Every line below that includes "none" counts toward the total. Report that total alone.

======== Record extracts

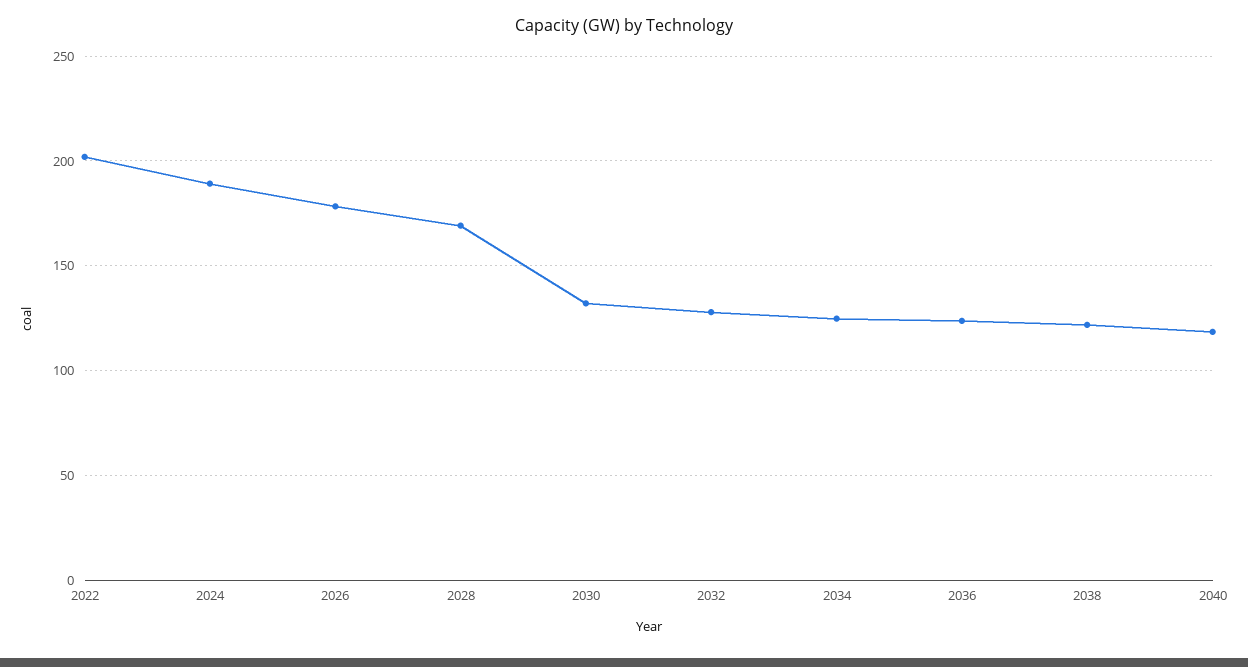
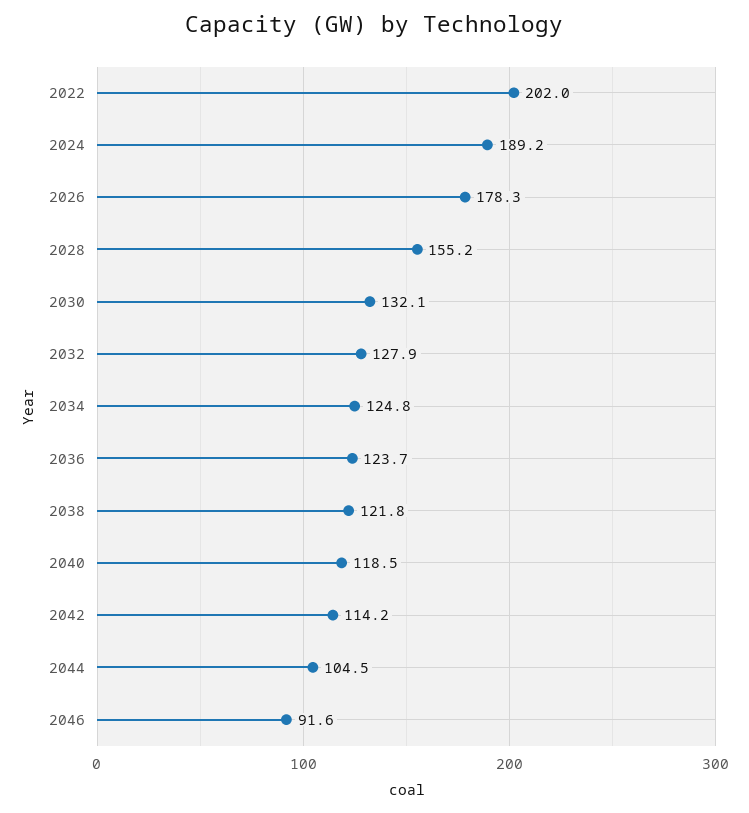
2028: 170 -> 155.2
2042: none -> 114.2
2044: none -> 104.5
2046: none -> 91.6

================
======== Record extracts

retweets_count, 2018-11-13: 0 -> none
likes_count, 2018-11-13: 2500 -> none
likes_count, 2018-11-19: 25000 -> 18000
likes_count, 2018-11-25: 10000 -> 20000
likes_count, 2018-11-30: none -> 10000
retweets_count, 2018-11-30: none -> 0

================
======== Record extracts

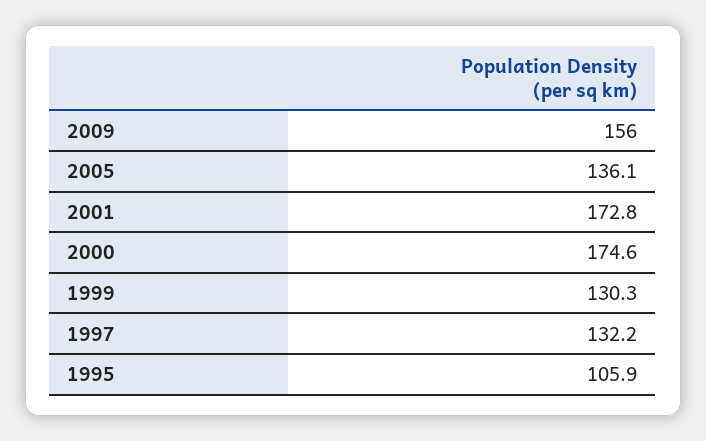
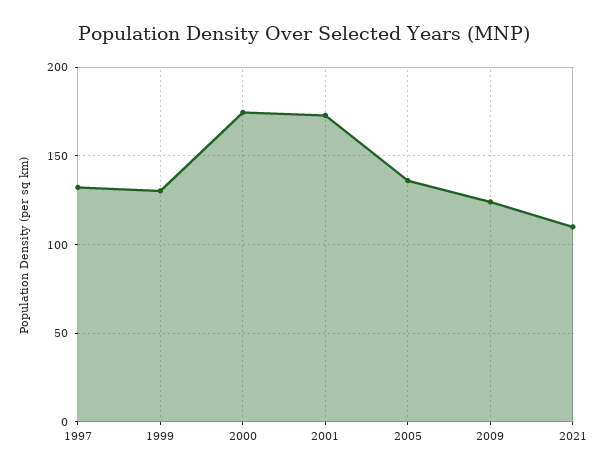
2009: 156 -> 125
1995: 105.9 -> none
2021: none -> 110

================

**Solution for this task**
9